(Records from a data collection)
================================

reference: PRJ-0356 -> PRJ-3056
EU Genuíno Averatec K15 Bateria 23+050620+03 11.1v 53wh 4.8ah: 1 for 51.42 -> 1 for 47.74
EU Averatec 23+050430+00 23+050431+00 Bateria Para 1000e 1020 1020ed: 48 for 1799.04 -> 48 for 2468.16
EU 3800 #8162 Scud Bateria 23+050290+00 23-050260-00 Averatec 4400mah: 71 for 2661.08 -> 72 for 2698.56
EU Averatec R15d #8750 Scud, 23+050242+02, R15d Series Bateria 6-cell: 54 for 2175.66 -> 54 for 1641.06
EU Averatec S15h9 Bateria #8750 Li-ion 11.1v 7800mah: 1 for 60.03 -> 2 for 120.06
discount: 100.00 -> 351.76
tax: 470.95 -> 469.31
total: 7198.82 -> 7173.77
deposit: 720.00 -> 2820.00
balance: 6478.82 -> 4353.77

================================

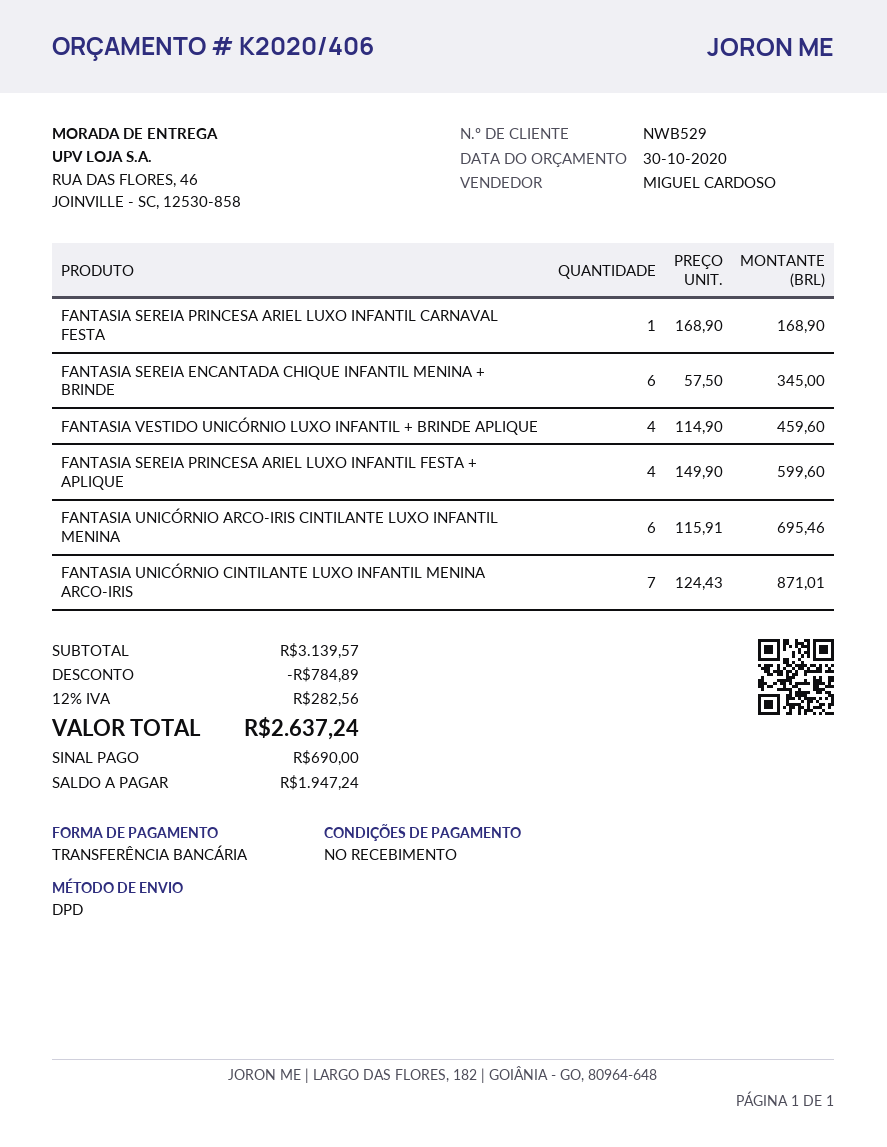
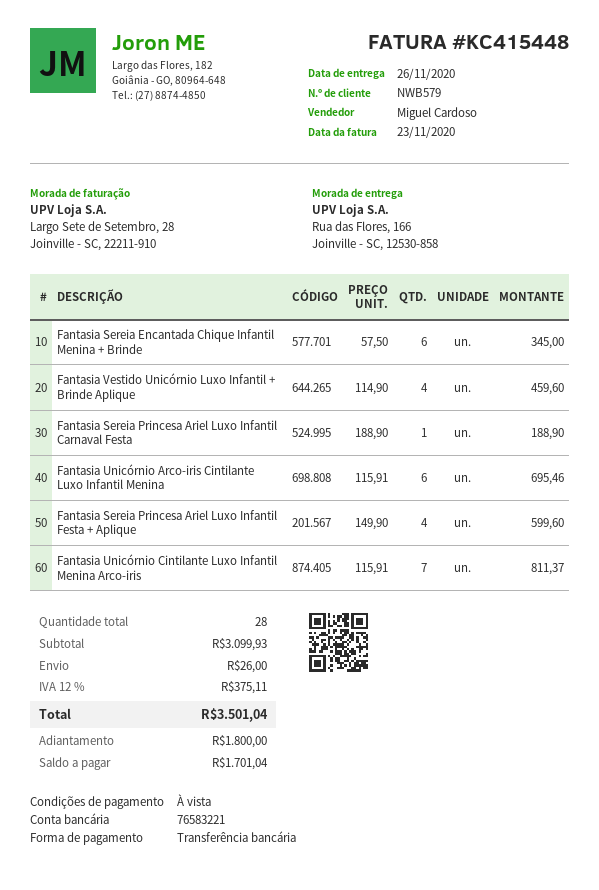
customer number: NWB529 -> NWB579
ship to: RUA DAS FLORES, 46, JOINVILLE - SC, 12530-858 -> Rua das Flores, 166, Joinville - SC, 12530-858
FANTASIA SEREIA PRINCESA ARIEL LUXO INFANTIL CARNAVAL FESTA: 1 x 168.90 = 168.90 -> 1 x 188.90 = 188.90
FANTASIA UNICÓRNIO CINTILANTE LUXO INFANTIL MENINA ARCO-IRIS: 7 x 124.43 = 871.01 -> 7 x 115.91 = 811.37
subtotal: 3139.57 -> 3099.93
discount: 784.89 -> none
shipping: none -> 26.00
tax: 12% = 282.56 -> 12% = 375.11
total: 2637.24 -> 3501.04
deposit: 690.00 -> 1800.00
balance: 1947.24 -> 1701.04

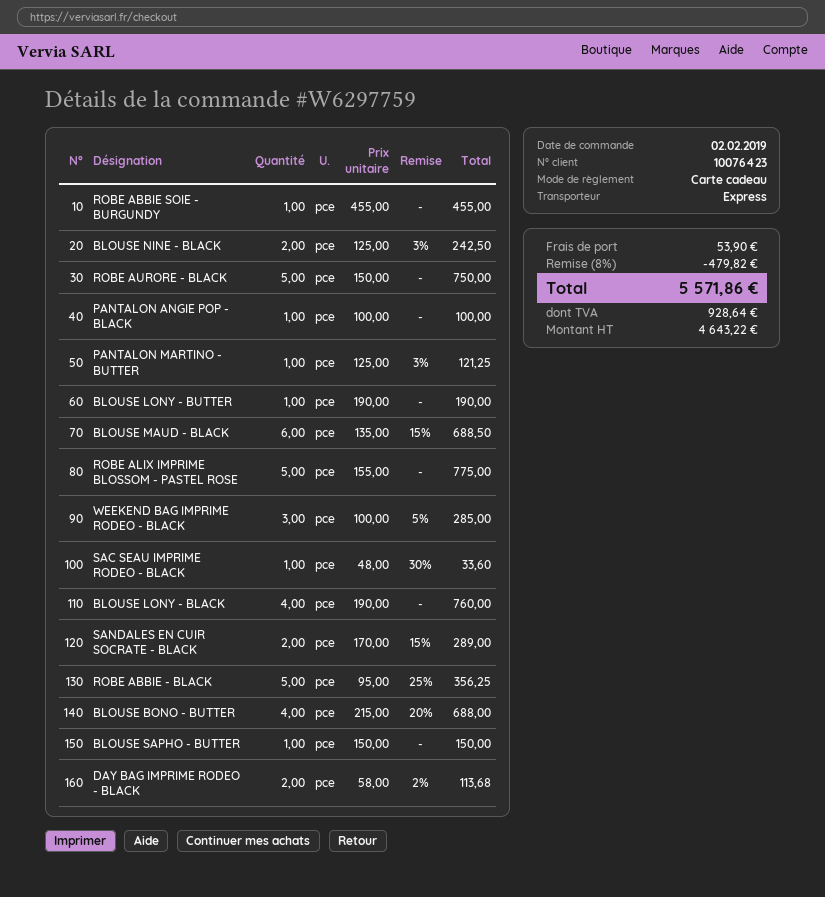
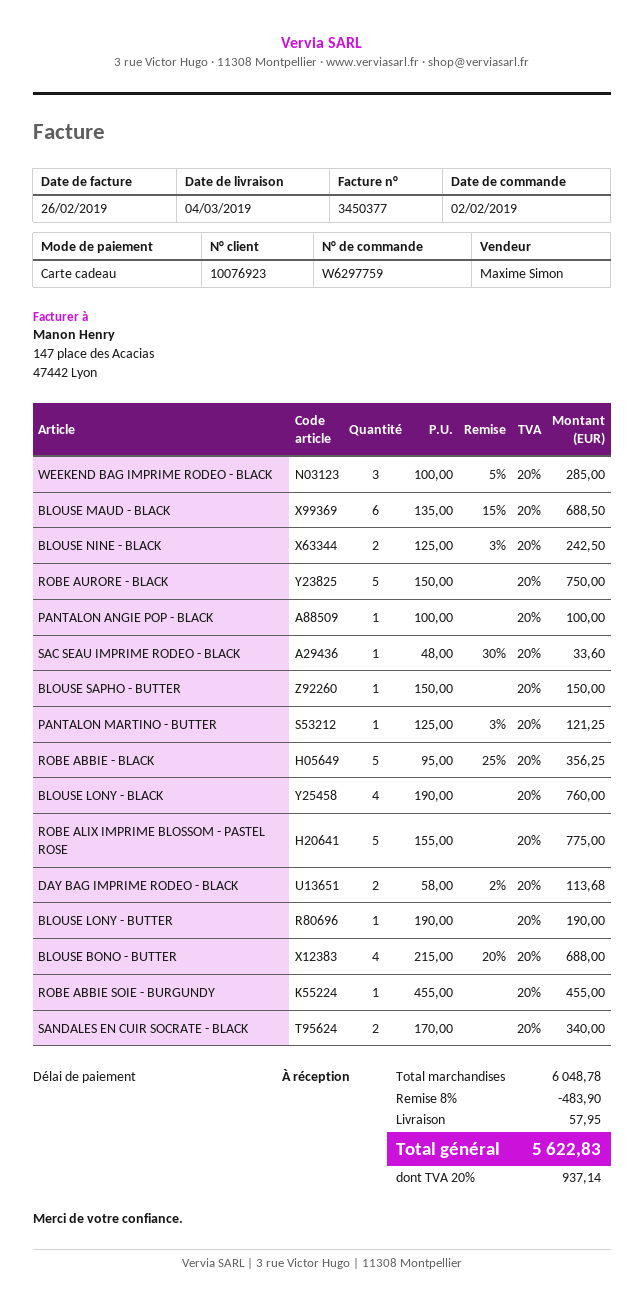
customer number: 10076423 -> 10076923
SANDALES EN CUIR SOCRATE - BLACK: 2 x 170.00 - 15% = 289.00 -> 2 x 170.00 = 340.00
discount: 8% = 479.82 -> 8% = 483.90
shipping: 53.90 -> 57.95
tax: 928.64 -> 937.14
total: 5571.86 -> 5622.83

================================

§ **Task brief**: Copy each line above that contains the string "Averatec".

§ **Solution**:
EU Genuíno Averatec K15 Bateria 23+050620+03 11.1v 53wh 4.8ah: 1 for 51.42 -> 1 for 47.74
EU Averatec 23+050430+00 23+050431+00 Bateria Para 1000e 1020 1020ed: 48 for 1799.04 -> 48 for 2468.16
EU 3800 #8162 Scud Bateria 23+050290+00 23-050260-00 Averatec 4400mah: 71 for 2661.08 -> 72 for 2698.56
EU Averatec R15d #8750 Scud, 23+050242+02, R15d Series Bateria 6-cell: 54 for 2175.66 -> 54 for 1641.06
EU Averatec S15h9 Bateria #8750 Li-ion 11.1v 7800mah: 1 for 60.03 -> 2 for 120.06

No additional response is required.